Curieux de savoir ce que la jeune fille avait préparé à son attention, Shane se prêta au jeu. Pendant quelques courtes fractions de seconde, plongé dans l'obscurité, il imagina tout ce que Zara pouvait bien avoir à lui offrir. Lui n'avait besoin de rien et n'avait jamais rien demandé à personne. La perspective d'une surprise l'inquiétait autant qu'elle attisait son enthousiasme. Serait-il question d'un pull ? De gants peut-être ? Au fond, n'importe quelle babiole ferait l'affaire. Tant qu'elle venait de Zara, elle serait la plus utile et la plus belle chose du monde à ses yeux.

Cependant, en son for intérieur, son cœur, lui, savait pertinemment ce dont il avait vraiment envie. Ce n'était pas un pull réconfortant ni une paire de gants fourrés, mais quelque chose de bien plus précieux. Et comme s'il avait déjà deviné la nature du présent à venir, il se mit à accélérer, jusqu'à atteindre des sommets qui n'avaient autrefois été effleurés que sous le joug de la terreur.

De son côté, la jeune fille s'était longuement demandé si son cadeau allait être reçu comme elle l'escomptait. Bon nombre de fois, elle avait pensé à se rabattre sur un objet quelconque... Quelque chose d'un peu plus en accord avec le sentiment de solitude qui l'habitait depuis deux ans. Un pull ou des gants auraient ainsi été une merveilleuse idée. Mais, en fin de compte, après de longs mois de silence, son cœur avait fini par retrouver sa voix et s'était exprimé avec certitude : lui savait que le cadeau de Zara ne pouvait être autre chose que lui-même.

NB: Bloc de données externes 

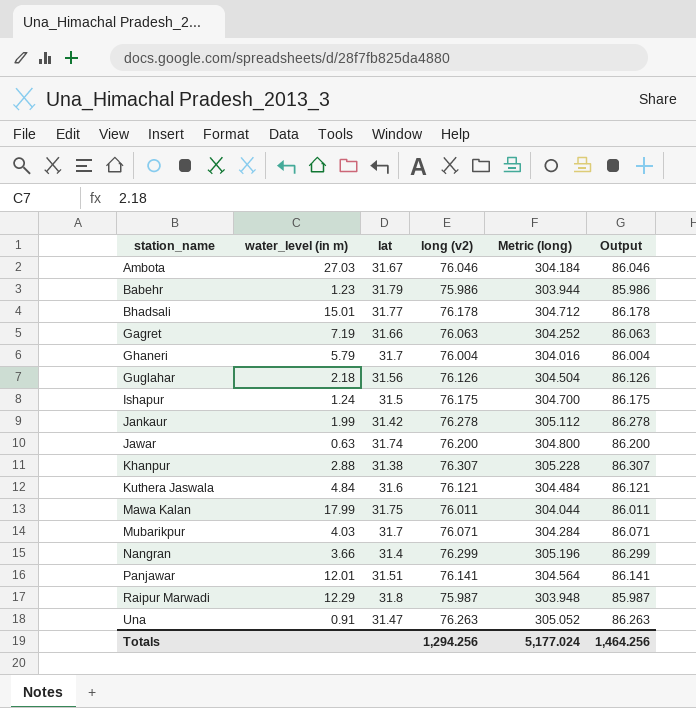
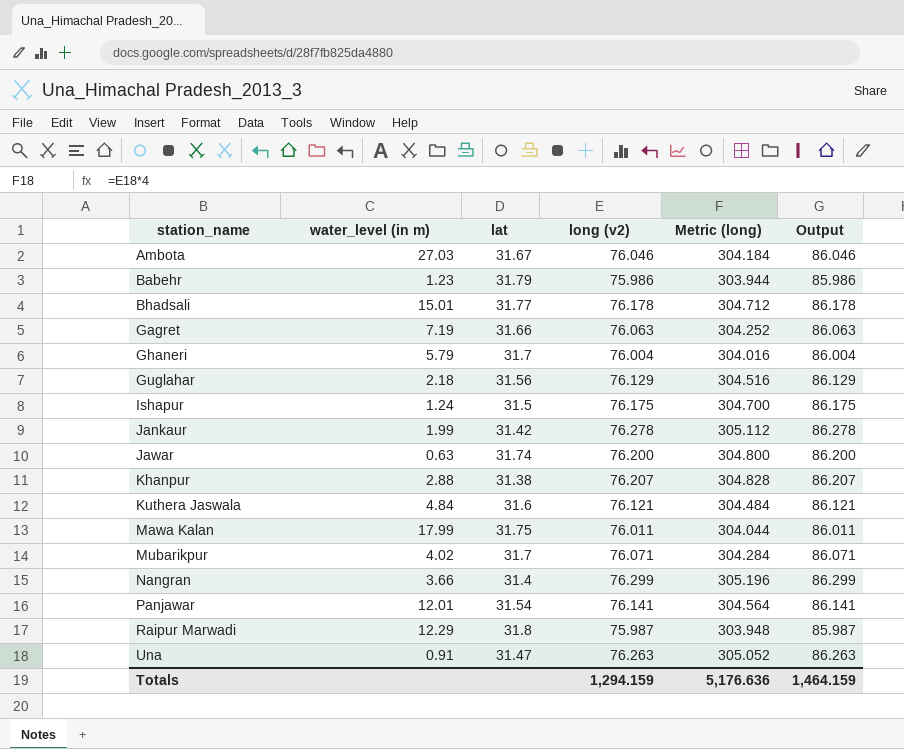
Guglahar | long (v2): 76.126 -> 76.129
Guglahar | Metric (long): 304.504 -> 304.516
Guglahar | Output: 86.126 -> 86.129
Khanpur | long (v2): 76.307 -> 76.207
Khanpur | Metric (long): 305.228 -> 304.828
Khanpur | Output: 86.307 -> 86.207
Mubarikpur | water_level (in m): 4.03 -> 4.02
Panjawar | lat: 31.51 -> 31.54
Totals | long (v2): 1,294.256 -> 1,294.159
Totals | Metric (long): 5,177.024 -> 5,176.636
Totals | Output: 1,464.256 -> 1,464.159

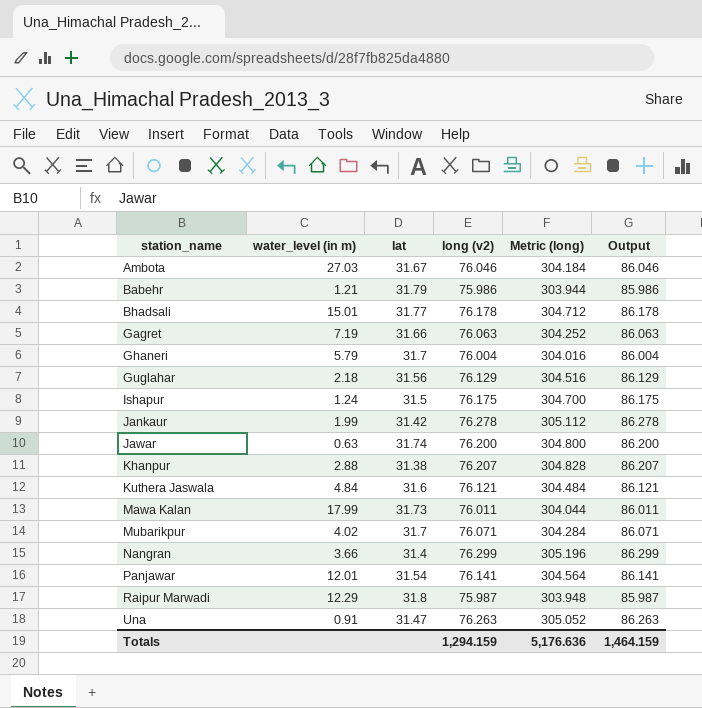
Babehr | water_level (in m): 1.23 -> 1.21
Mawa Kalan | lat: 31.75 -> 31.73

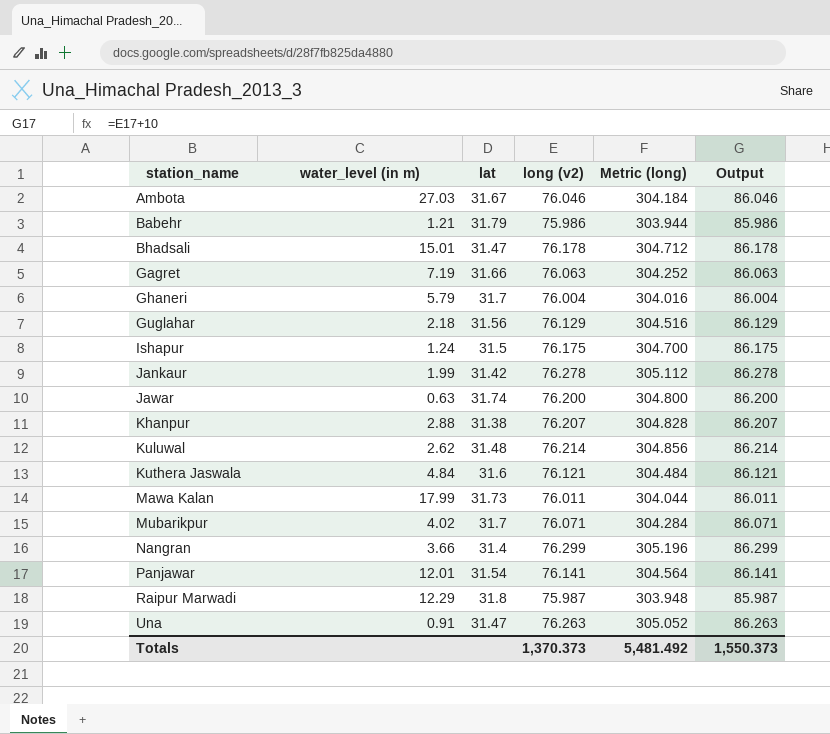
Bhadsali | lat: 31.77 -> 31.47
row Kuluwal: none -> 2.62 | 31.48 | 76.214 | 304.856 | 86.214
Totals | long (v2): 1,294.159 -> 1,370.373
Totals | Metric (long): 5,176.636 -> 5,481.492
Totals | Output: 1,464.159 -> 1,550.373

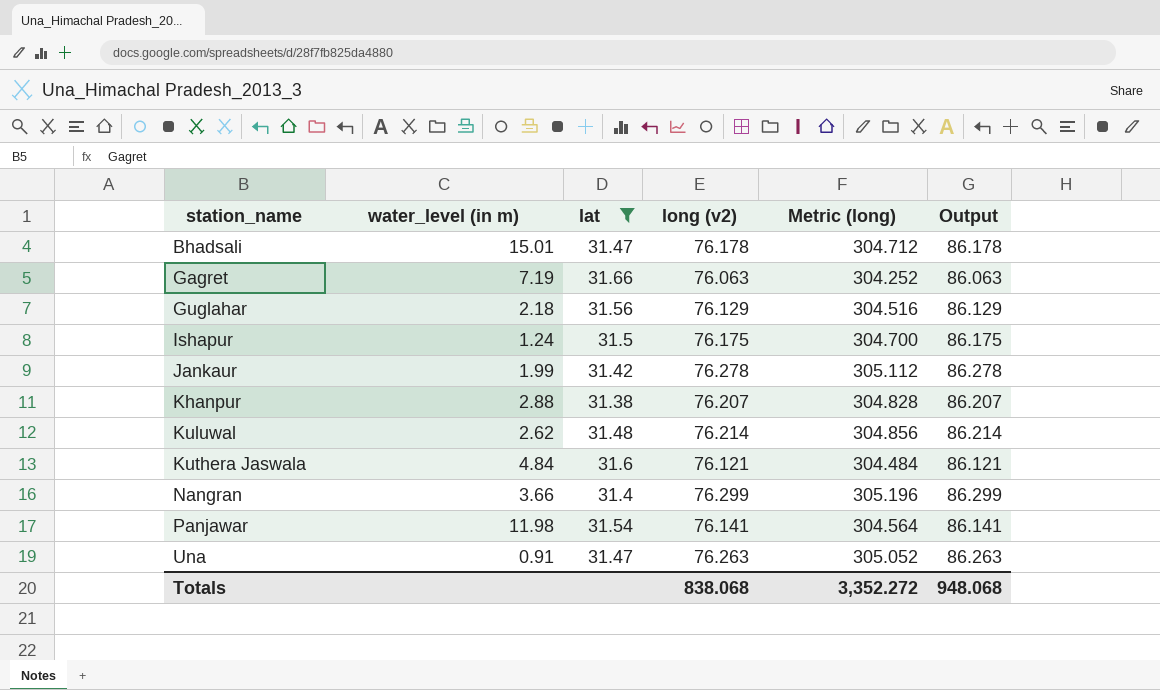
filter: none -> lat <= 31.66
Panjawar | water_level (in m): 12.01 -> 11.98
Totals | long (v2): 1,370.373 -> 838.068
Totals | Metric (long): 5,481.492 -> 3,352.272
Totals | Output: 1,550.373 -> 948.068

Alors, dans l'atmosphère glaciale de ce hangar délabré, au cœur de la nuit la plus longue, Zara prit son courage à deux mains et lorsque ses lèvres rencontrèrent celles du garçon au manteau noir, la culpabilité dont elle avait tant craint les affres fut ravagée par la douceur de l'instant présent.

Le temps d'un baiser, les spectres du passé s'évanouirent dans l'ombre, pour elle comme pour lui. De longs frissons parcoururent la colonne vertébrale de Shane quand les doigts glacés de la jeune fille frôlèrent sa joue, puis vinrent se mêler à ses boucles brunes.

Pendant un bref instant, ce nouvel amour tendre et timide dissipa le froid de l'hiver qui régnait en maître dans le hangar. Pendant un bref instant, le fruit de leurs deux tristesses s'était levé pour combattre les souvenirs ternis au côté d'un bonheur fragile. Alors son rayonnement s'intensifia, irradiant de passion ces deux âmes en souffrance et fit fondre leurs deux cœurs qui, depuis bien trop longtemps, étaient cernés de barricades de glace.